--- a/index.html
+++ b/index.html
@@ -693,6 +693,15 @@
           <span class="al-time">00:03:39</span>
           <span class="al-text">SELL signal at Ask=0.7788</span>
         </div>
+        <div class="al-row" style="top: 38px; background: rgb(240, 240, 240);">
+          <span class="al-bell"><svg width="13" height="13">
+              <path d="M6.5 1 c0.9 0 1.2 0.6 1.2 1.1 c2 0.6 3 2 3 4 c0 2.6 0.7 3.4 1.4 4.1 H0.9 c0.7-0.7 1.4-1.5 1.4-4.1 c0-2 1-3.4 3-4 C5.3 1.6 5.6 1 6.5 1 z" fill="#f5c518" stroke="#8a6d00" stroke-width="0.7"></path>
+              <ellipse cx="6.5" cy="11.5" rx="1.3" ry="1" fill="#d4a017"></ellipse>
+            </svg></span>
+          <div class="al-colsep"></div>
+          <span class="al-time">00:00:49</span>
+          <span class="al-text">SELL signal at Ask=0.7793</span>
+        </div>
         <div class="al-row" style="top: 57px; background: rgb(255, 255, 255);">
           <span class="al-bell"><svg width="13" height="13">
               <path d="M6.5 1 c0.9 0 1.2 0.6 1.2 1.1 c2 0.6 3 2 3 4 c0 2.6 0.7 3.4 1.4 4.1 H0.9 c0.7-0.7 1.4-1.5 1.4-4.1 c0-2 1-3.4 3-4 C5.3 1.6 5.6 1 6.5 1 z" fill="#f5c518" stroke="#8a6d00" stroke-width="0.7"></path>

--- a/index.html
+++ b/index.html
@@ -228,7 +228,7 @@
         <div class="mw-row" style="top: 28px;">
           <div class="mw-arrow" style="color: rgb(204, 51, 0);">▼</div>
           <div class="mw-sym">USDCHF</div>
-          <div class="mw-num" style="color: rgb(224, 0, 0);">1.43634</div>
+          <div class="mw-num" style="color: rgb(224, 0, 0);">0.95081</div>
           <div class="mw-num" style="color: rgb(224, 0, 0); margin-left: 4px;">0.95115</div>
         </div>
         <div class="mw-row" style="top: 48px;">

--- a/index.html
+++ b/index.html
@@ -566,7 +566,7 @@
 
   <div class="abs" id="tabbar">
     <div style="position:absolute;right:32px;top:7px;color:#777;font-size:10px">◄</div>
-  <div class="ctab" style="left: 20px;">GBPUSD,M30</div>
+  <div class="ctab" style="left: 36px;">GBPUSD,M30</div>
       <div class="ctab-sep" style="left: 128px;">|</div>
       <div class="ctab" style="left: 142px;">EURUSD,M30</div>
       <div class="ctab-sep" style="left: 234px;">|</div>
§
§ **Problem statement**: What is wanted is every line above, written out exactly.

§ **Answer below**:
--- a/index.html
+++ b/index.html
@@ -693,6 +693,15 @@
           <span class="al-time">00:03:39</span>
           <span class="al-text">SELL signal at Ask=0.7788</span>
         </div>
+        <div class="al-row" style="top: 38px; background: rgb(240, 240, 240);">
+          <span class="al-bell"><svg width="13" height="13">
+              <path d="M6.5 1 c0.9 0 1.2 0.6 1.2 1.1 c2 0.6 3 2 3 4 c0 2.6 0.7 3.4 1.4 4.1 H0.9 c0.7-0.7 1.4-1.5 1.4-4.1 c0-2 1-3.4 3-4 C5.3 1.6 5.6 1 6.5 1 z" fill="#f5c518" stroke="#8a6d00" stroke-width="0.7"></path>
+              <ellipse cx="6.5" cy="11.5" rx="1.3" ry="1" fill="#d4a017"></ellipse>
+            </svg></span>
+          <div class="al-colsep"></div>
+          <span class="al-time">00:00:49</span>
+          <span class="al-text">SELL signal at Ask=0.7793</span>
+        </div>
         <div class="al-row" style="top: 57px; background: rgb(255, 255, 255);">
           <span class="al-bell"><svg width="13" height="13">
               <path d="M6.5 1 c0.9 0 1.2 0.6 1.2 1.1 c2 0.6 3 2 3 4 c0 2.6 0.7 3.4 1.4 4.1 H0.9 c0.7-0.7 1.4-1.5 1.4-4.1 c0-2 1-3.4 3-4 C5.3 1.6 5.6 1 6.5 1 z" fill="#f5c518" stroke="#8a6d00" stroke-width="0.7"></path>

--- a/index.html
+++ b/index.html
@@ -228,7 +228,7 @@
         <div class="mw-row" style="top: 28px;">
           <div class="mw-arrow" style="color: rgb(204, 51, 0);">▼</div>
           <div class="mw-sym">USDCHF</div>
-          <div class="mw-num" style="color: rgb(224, 0, 0);">1.43634</div>
+          <div class="mw-num" style="color: rgb(224, 0, 0);">0.95081</div>
           <div class="mw-num" style="color: rgb(224, 0, 0); margin-left: 4px;">0.95115</div>
         </div>
         <div class="mw-row" style="top: 48px;">

--- a/index.html
+++ b/index.html
@@ -566,7 +566,7 @@
 
   <div class="abs" id="tabbar">
     <div style="position:absolute;right:32px;top:7px;color:#777;font-size:10px">◄</div>
-  <div class="ctab" style="left: 20px;">GBPUSD,M30</div>
+  <div class="ctab" style="left: 36px;">GBPUSD,M30</div>
       <div class="ctab-sep" style="left: 128px;">|</div>
       <div class="ctab" style="left: 142px;">EURUSD,M30</div>
       <div class="ctab-sep" style="left: 234px;">|</div>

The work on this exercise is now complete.